DynamoDB Idempotency: Conditional Writes for Resilient APIs

October 13, 2025

24 min read

Goh Ling Yong

Technology enthusiast and software architect specializing in AI-driven development tools and modern software engineering practices. Passionate about the intersection of artificial intelligence and human creativity in building tomorrow's digital solutions.

The High Cost of Non-Idempotent APIs in Distributed Systems

In a distributed architecture, the guarantee of exactly-once message delivery or processing is a fallacy. Network partitions, client-side retry logic, and downstream service timeouts conspire to create scenarios where a single logical operation is attempted multiple times. For read operations, this is often benign. For state-changing mutations—processing a payment, creating an order, or provisioning a resource—the consequences are severe: duplicate charges, multiple identical orders, and inconsistent system state.

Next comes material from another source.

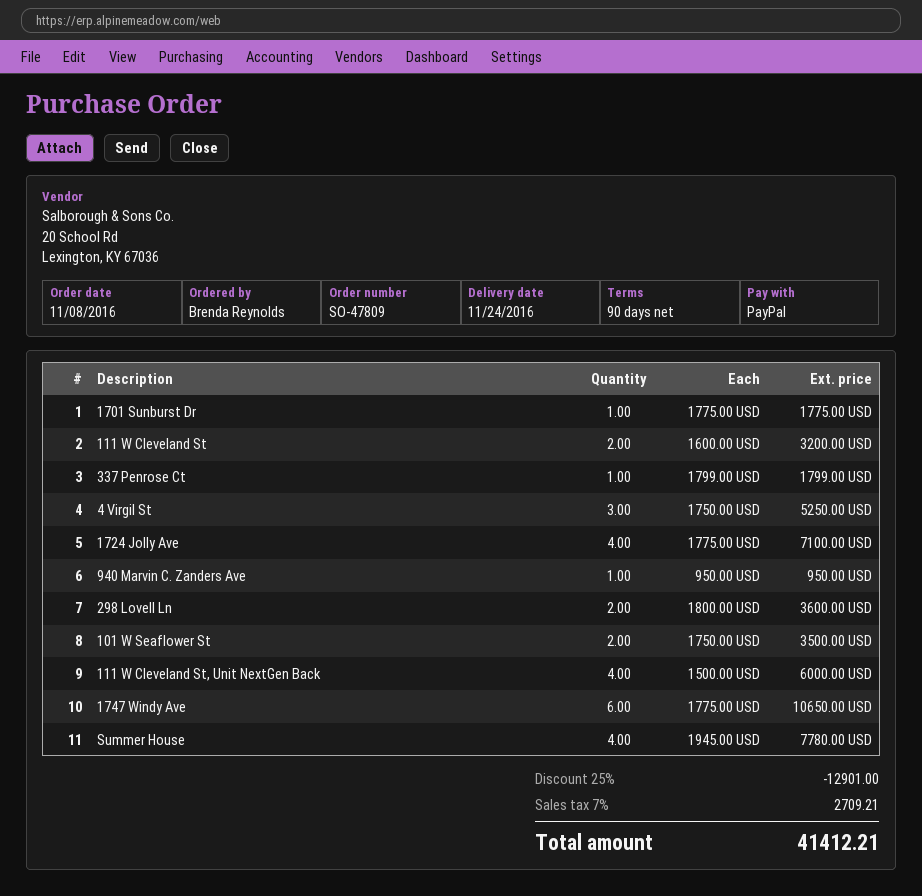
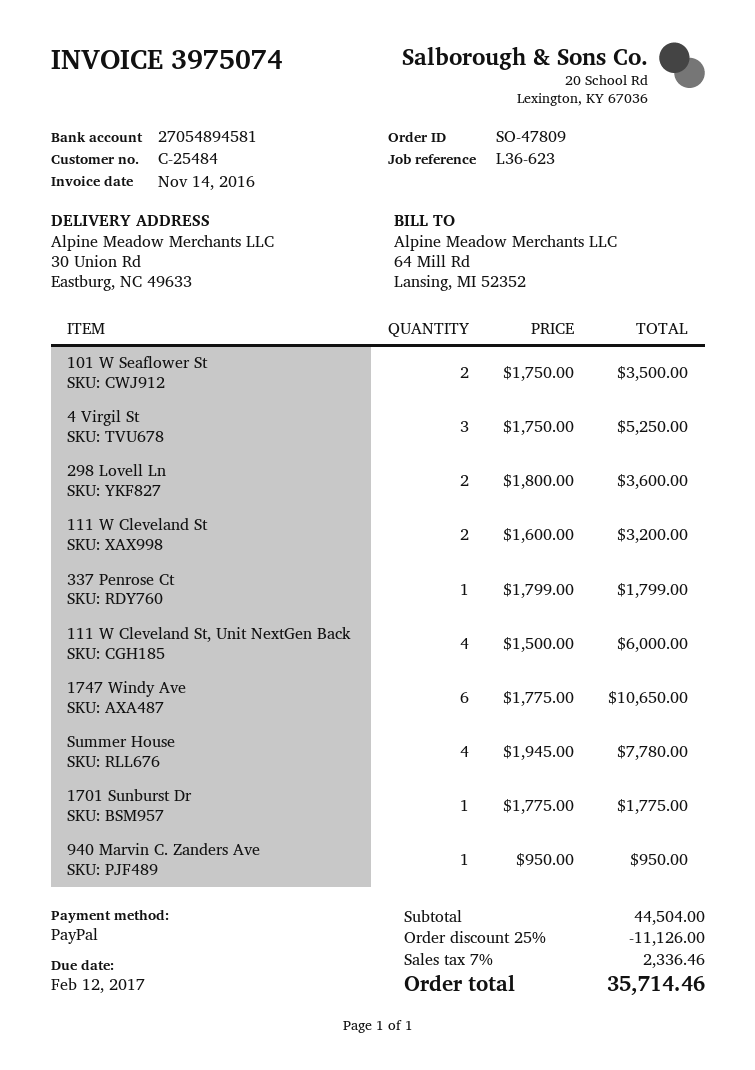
1724 Jolly Ave: 4 x 1775.00 = 7100.00 -> none
discount: 25% = 12901.00 -> 25% = 11126.00
tax: 7% = 2709.21 -> 7% = 2336.46
total: 41412.21 -> 35714.46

Idempotency is the property of an operation that ensures it can be applied multiple times without changing the result beyond the initial application. A senior engineer's responsibility is not just to implement the "happy path" but to architect systems that are resilient to the inherent unreliability of distributed communication. Naive solutions, such as a SELECT followed by an INSERT in a relational database, are fundamentally broken due to race conditions. A client request could be checked for existence by two concurrent server processes, both finding no record, and both proceeding to execute the mutation.

This is where DynamoDB's atomic conditional operations provide a powerful, scalable, and cost-effective solution. By leveraging a ConditionExpression, we can combine the check-and-write into a single, atomic API call. This post dissects a production-ready pattern for implementing idempotency using DynamoDB, moving from table design to a complete state-machine implementation with robust error handling and performance considerations.

The Idempotency Record: Table Design and TTL Strategy

Our foundation is a dedicated DynamoDB table to track the state of each idempotent request. The design of this table is critical for both functionality and performance.

Core Schema

The table requires a minimal set of attributes to manage the idempotency lifecycle:

* idempotencyKey (String, Partition Key): A client-generated unique identifier for the operation. A UUIDv4 is an excellent choice as it ensures high cardinality, leading to even data distribution across DynamoDB's partitions and avoiding hot spots.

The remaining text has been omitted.